За стихами, когда они были нужны, обращались в институте ко мне, и на первых двух курсах я откликался, сочинял что-то на случай. С третьего — у меня начались сложности. Все стихи перестали мне нравиться, свои и чужие; почва уходила из-под ног. Когда Борис Цейтлин попросил меня написать стихи к его постановке Голого короля Евгения Шварца, я отказался. Театра я не любил и не понимал, Шварца — не прочел. Ясное, как день, миропонимание Шварца не давалось мне, шло слишком сильно вразрез с моим тогдашним, смутным, неоформившимся сознанием, с поиском философского камня. Тогда Цейтлин обратился к Житинскому. Тот предложение принял и стихи написал.
В 1966 году я в компании с Галей Т. (моей Беатриче) оказался на его Голом короле в студенческом клубе (Лесной проспект 65) — и был потрясен результатом: и самим спектаклем, его смелостью, и стихами Житинского, которые исполнялись под гитару.
Жил-был сказочник седой
С неизменной бородой.
Он писал свои сказанья
Только розовой водой.
Жил-был сказочник другой,
Востроносый и лихой.
Он писал свои сказанья
Только левою ногой.
Жил был третий, молодой,
Знался с горем и бедой,
Но писал свои сказанья
Лишь лучистою звездой.
В ту пору, конечно, рифма седой–бородой казалась мне симптомом психического расстройства, да и стихи эти были жидковаты, но под гитару, как это всегда бывает, они приобретали значительность и заставляли задуматься. Тут присутствовала целая творческая программа: в первой строфе отвергается советская литература, во второй — вторая литература, полуподпольная, диссидентская, в третьей — намечается третий путь, путь самого Житинского. Поразило меня и то, что автор определяет себя словом молодой — это в двадцать-то пять лет! Мне было двадцать, и я считал себя конченым человеком. Если в двадцать лет «ничего не сделано для бессмертия», пора манатки собирать…
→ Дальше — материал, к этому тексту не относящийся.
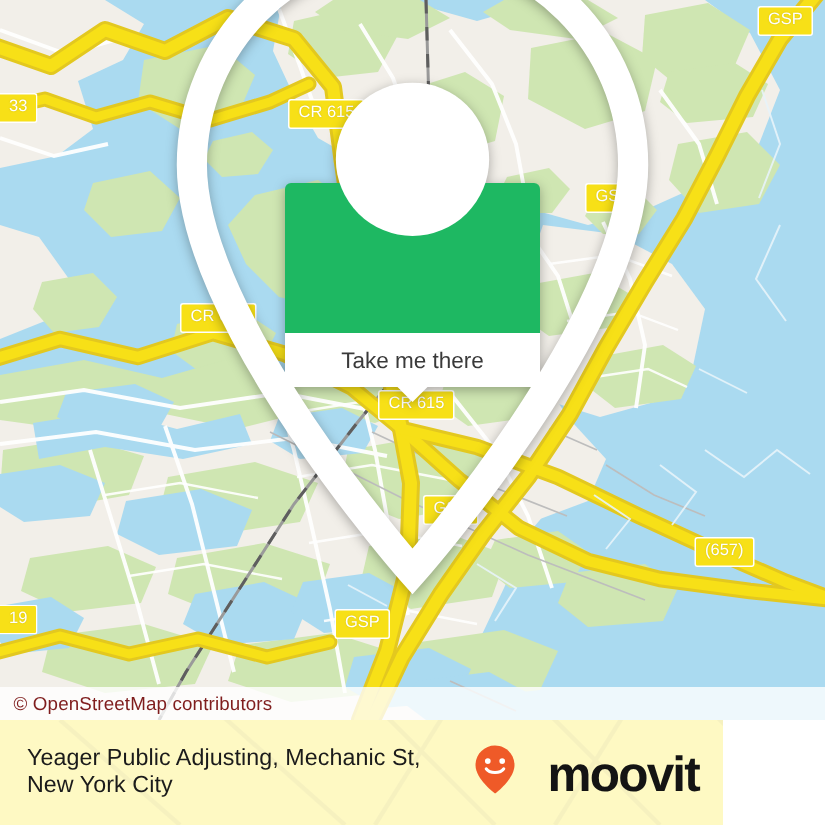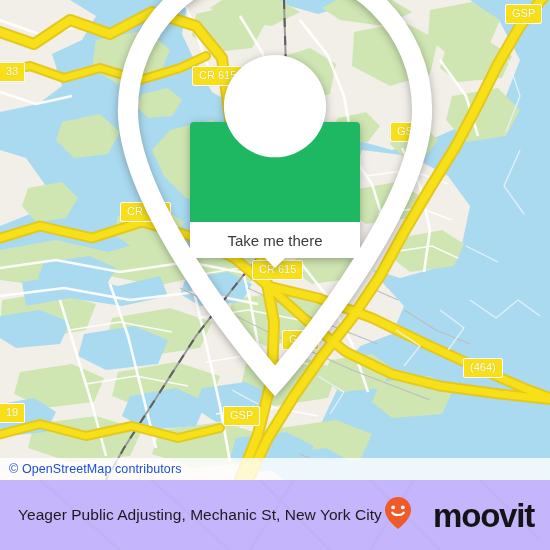"(464)" div.shield { text: 464 -> 657 }
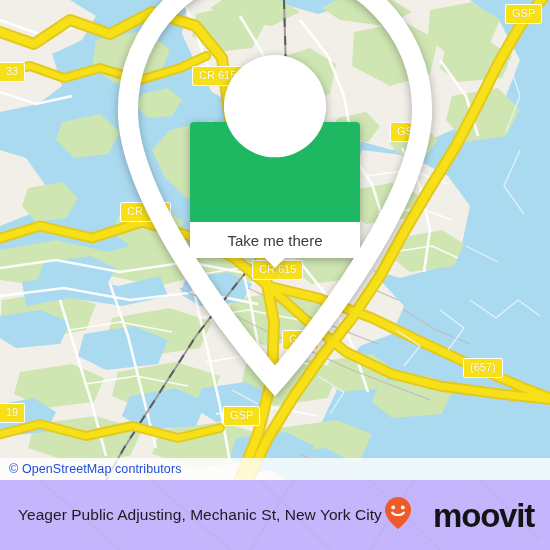"© OpenStreetMap contributors" #attribution { color: #1d4ed8 -> #7f1d1d }
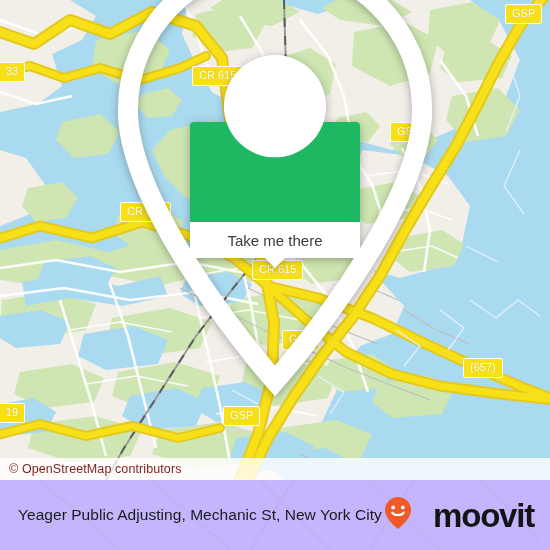"Yeager Public Adjusting, Mechanic St," #footer { background: #c4b5fd -> #fef9c3; width: 550px -> 482px }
Актовый зал Политехнического института вмещал человек шестьсот, был больше зала в Шереметевском особняке, но одно дело — студенческая самодеятельность, а другое — Дом писателя. Я давно не выступал и волновался. Оказавшись за кулисами, не нашел там Грудининой, на чью поддержку рассчитывал. Вечер вел кто-то другой, незнакомый. Знакомых запросто — вообще не было, а между тем все собравшиеся за кулисами друг с другом приятельствовали, оживленно болтали, чувствовали себя, как дома. Явился Топоров, солидный, важный, в сопровождении привлекательно-отталкивающей подруги или жены из числа «европеянок нежных», которых я всегда сторонился. Первым делом он достал пачку импортных сигарет, предложил сигарету спутнице и сам закурил. Одеты оба были так нарядно и дорого, что даже я это заметил. Держались, как хозяева жизни.
Топорова я смутно помнил по грудининскому кружку при дворце пионеров. Как Цезарь у Торнтона Уайлдера, он всегда казался сорокалетним — уже в пятнадцать лет это было так. Взрослый, твердо стоящий на ногах человек, с ясным будущим, из приличной семьи. Рядом с ним я чувствовал себя беспризорником, оборванцем, сиротой.
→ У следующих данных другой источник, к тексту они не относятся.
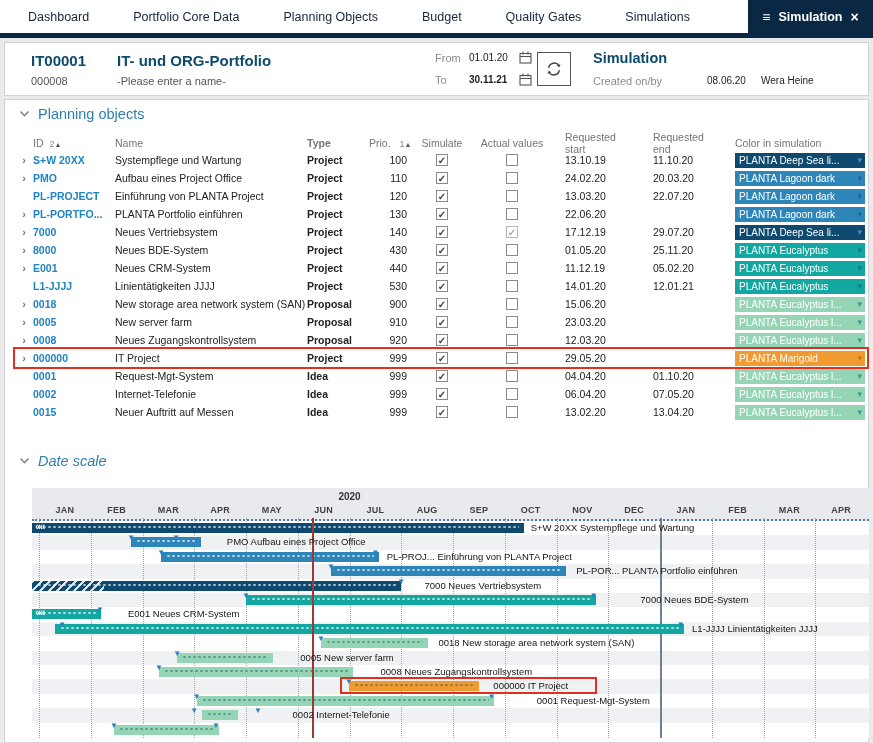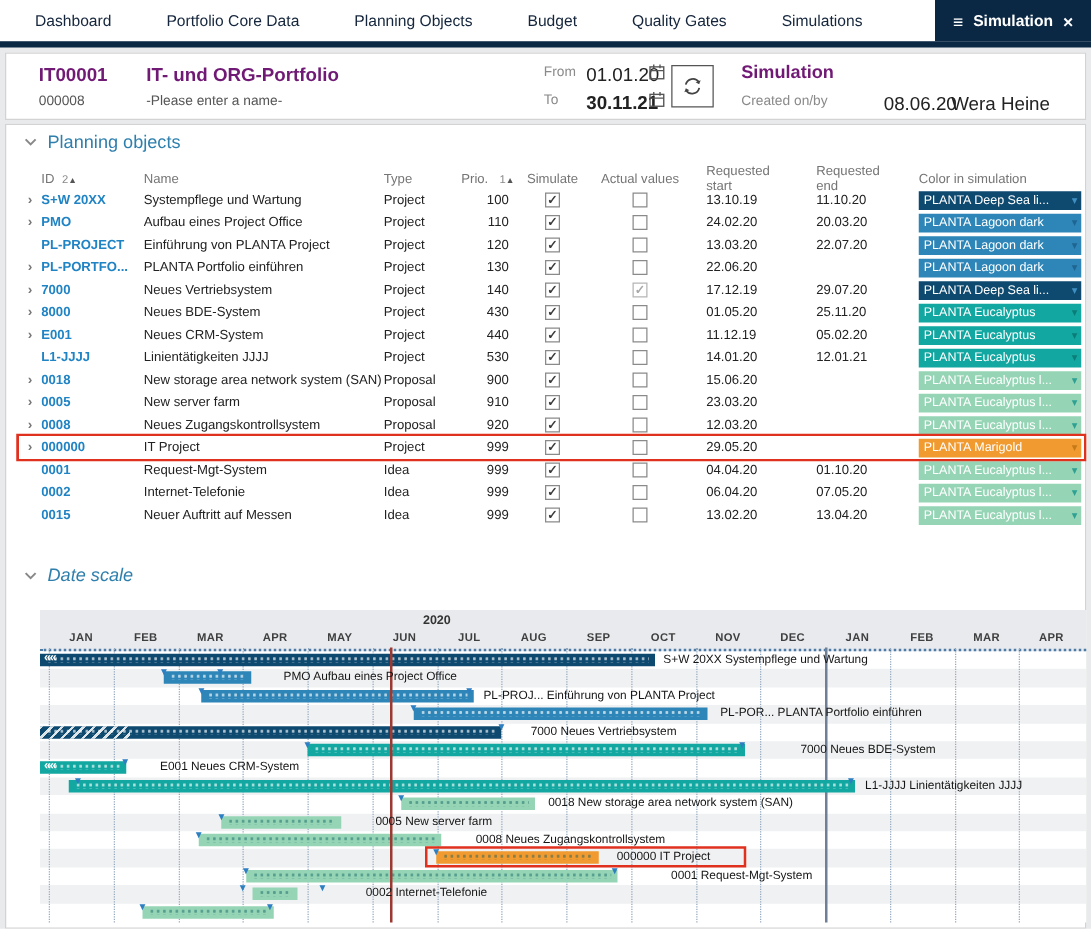"IT00001" .title-blue { color: #701a75 -> #0c4a6e }
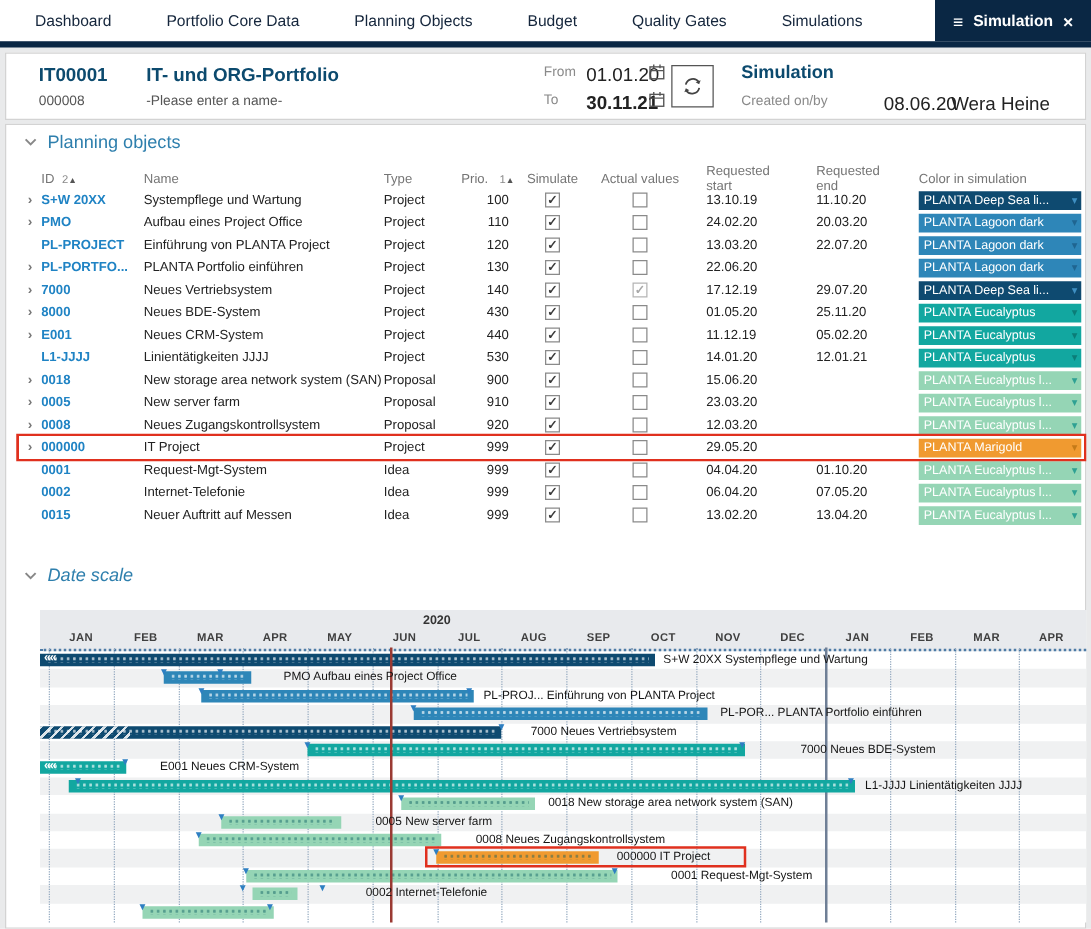"01.01.20" .val { font-size: 15px -> 10px }
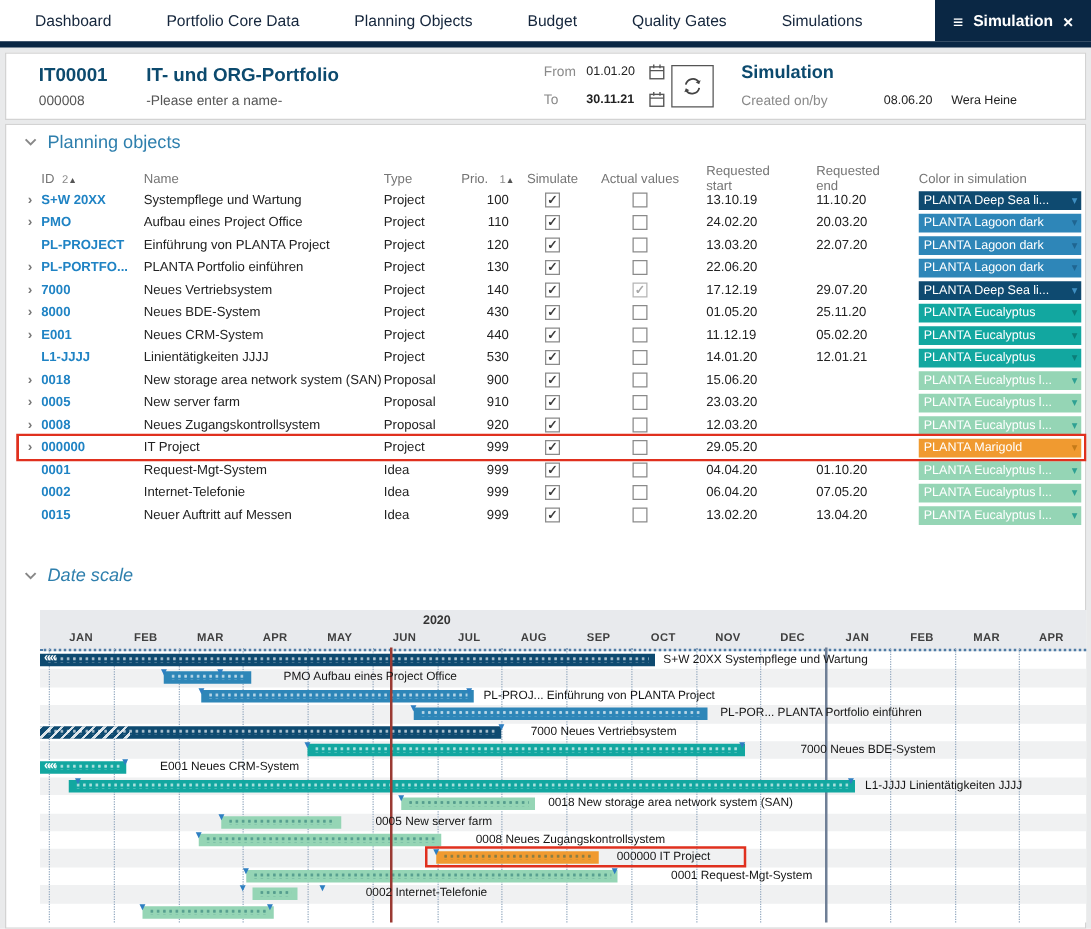"Type" .c-type { font-weight: none -> bold }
Топорова ожидало большое будущее. С наступлением свобод он стал одним из начальников питерской литературы — в качестве критика, публициста и организатора. Вошел и в историю поэзии, но не как поэт: в начале девяностых издал антологию ленинградской поэзии, в которую не включил Кушнера.
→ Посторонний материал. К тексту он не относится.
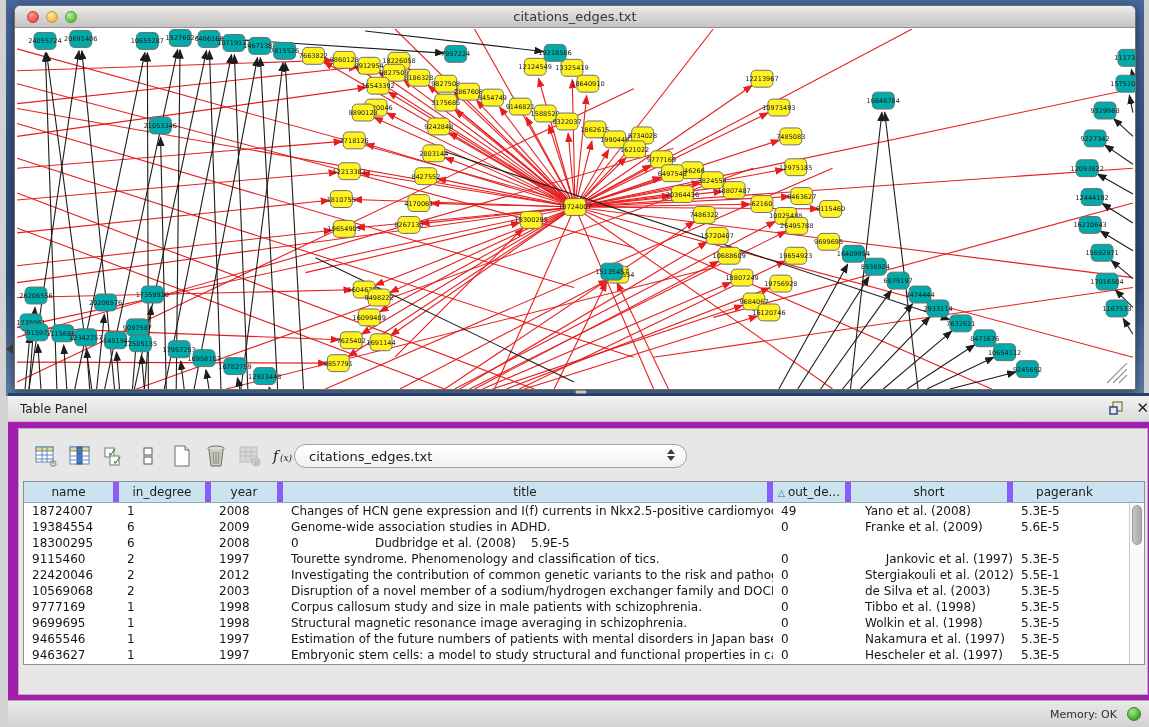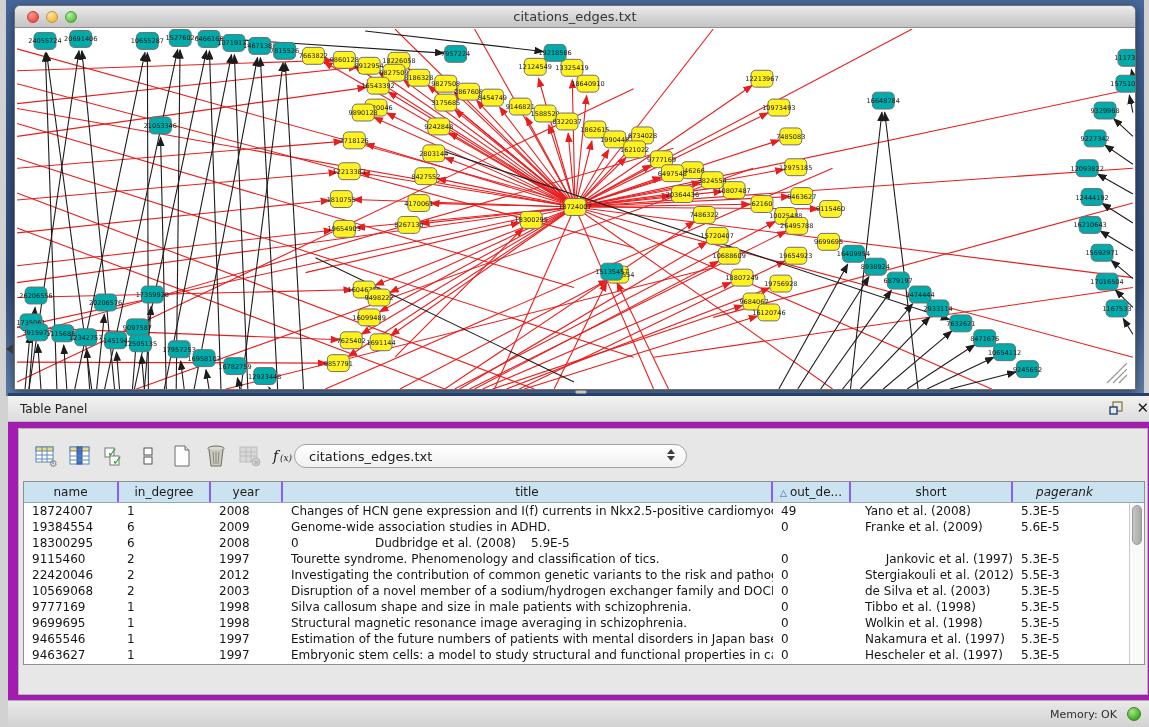"name" .th { border-right: 2px solid #8b5cf6 -> 6px solid #8b5cf6 }
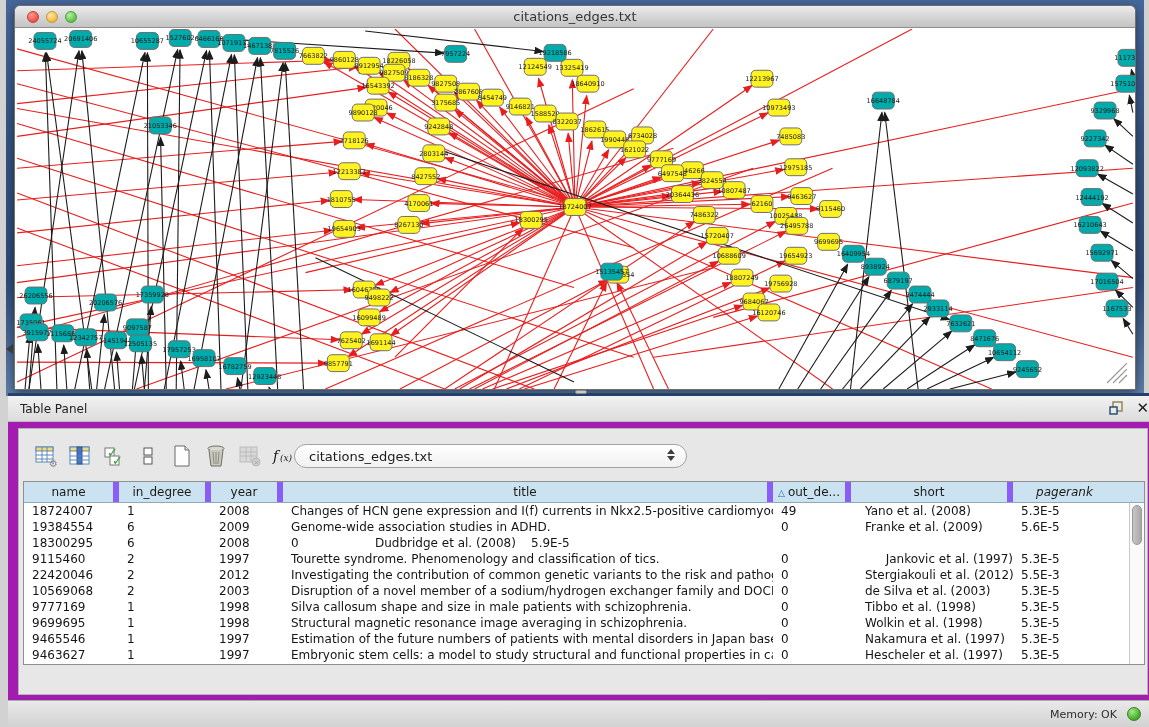"pagerank" div.th { font-style: italic -> none }
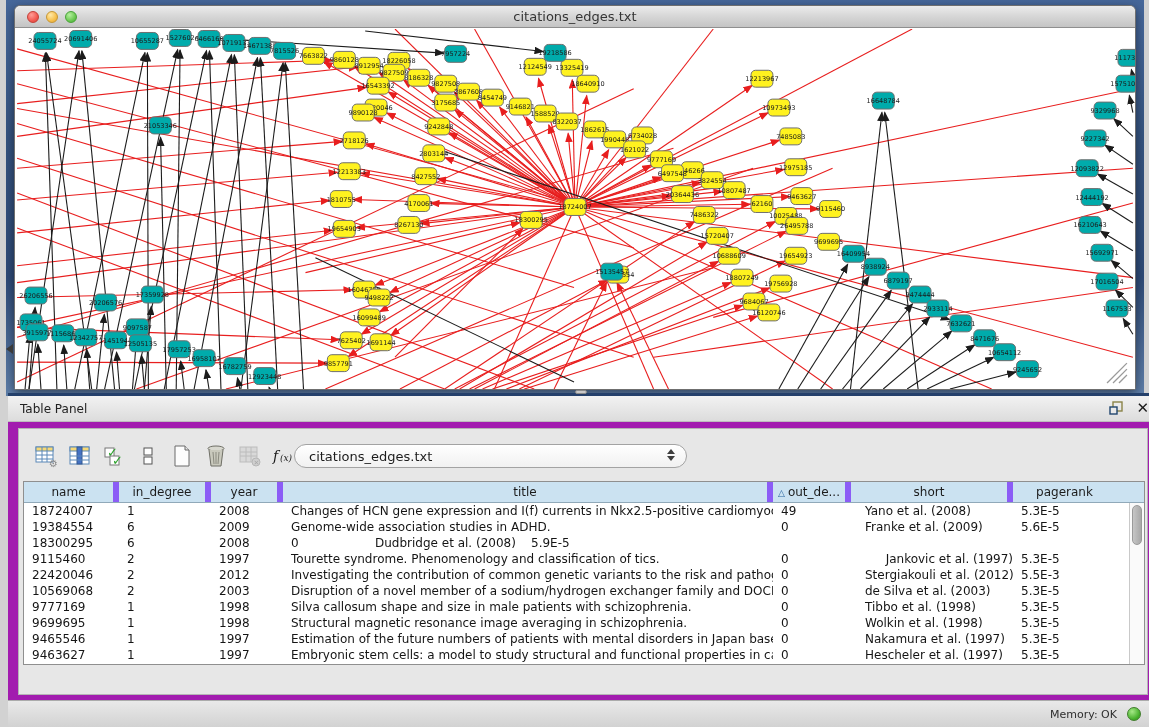"5.5E-3" div.td { text: 5.5E-3 -> 5.5E-1 }
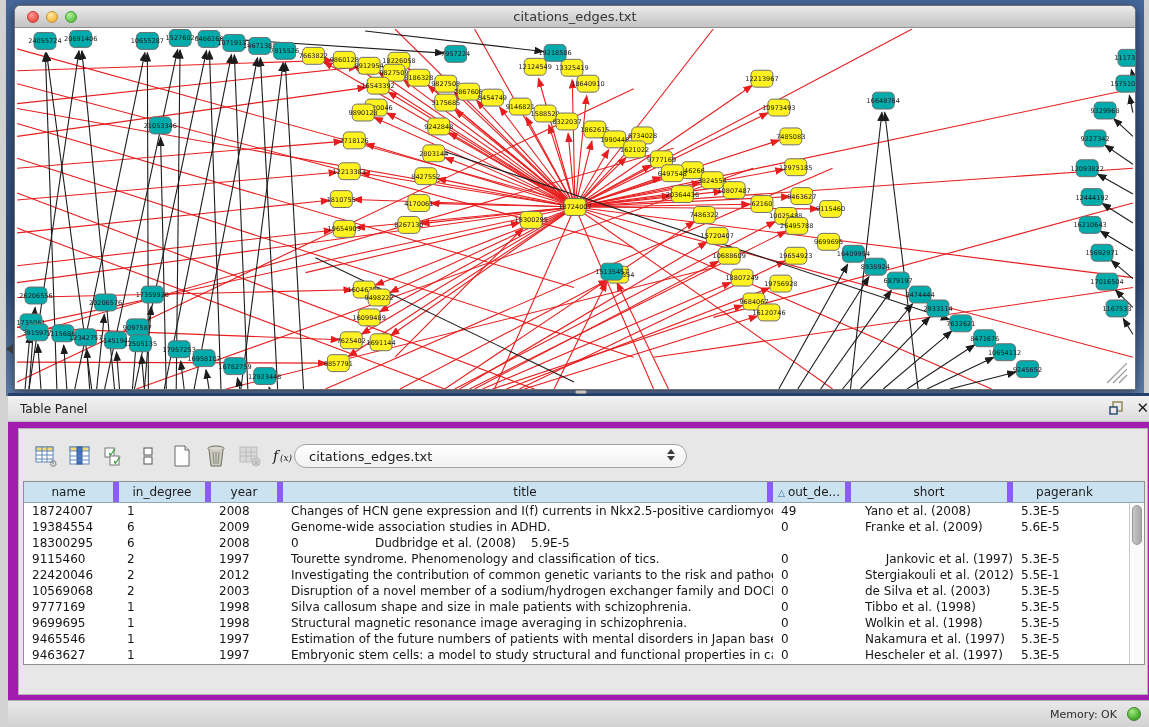"Silva callosum shape and size" div.td { text: Silva callosum shape -> Corpus callosum study }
Елену Шварц я в тот день увидел словно впервые; по дворцу пионеров ее не запомнил. В 1971 году ей было двадцать три, а выглядела она совсем школьницей и была хороша: ничего отталкивающего по моим тогдашним жестким меркам. Пьяные скандалы с битьем фамильного фарфора и чуть ли не наркотики, всё, что о ней сообщала молва, отскакивало, не вязалось с ее внешностью. Что она гениальный поэт, во второй литературе было общим местом. Отдавали должное ее таланту и люди официальные, в том числе Семенов и Кушнер. С началом эмиграции имя Шварц стали упоминать «по голосам». По нашу сторону границы это означало «широкую известность».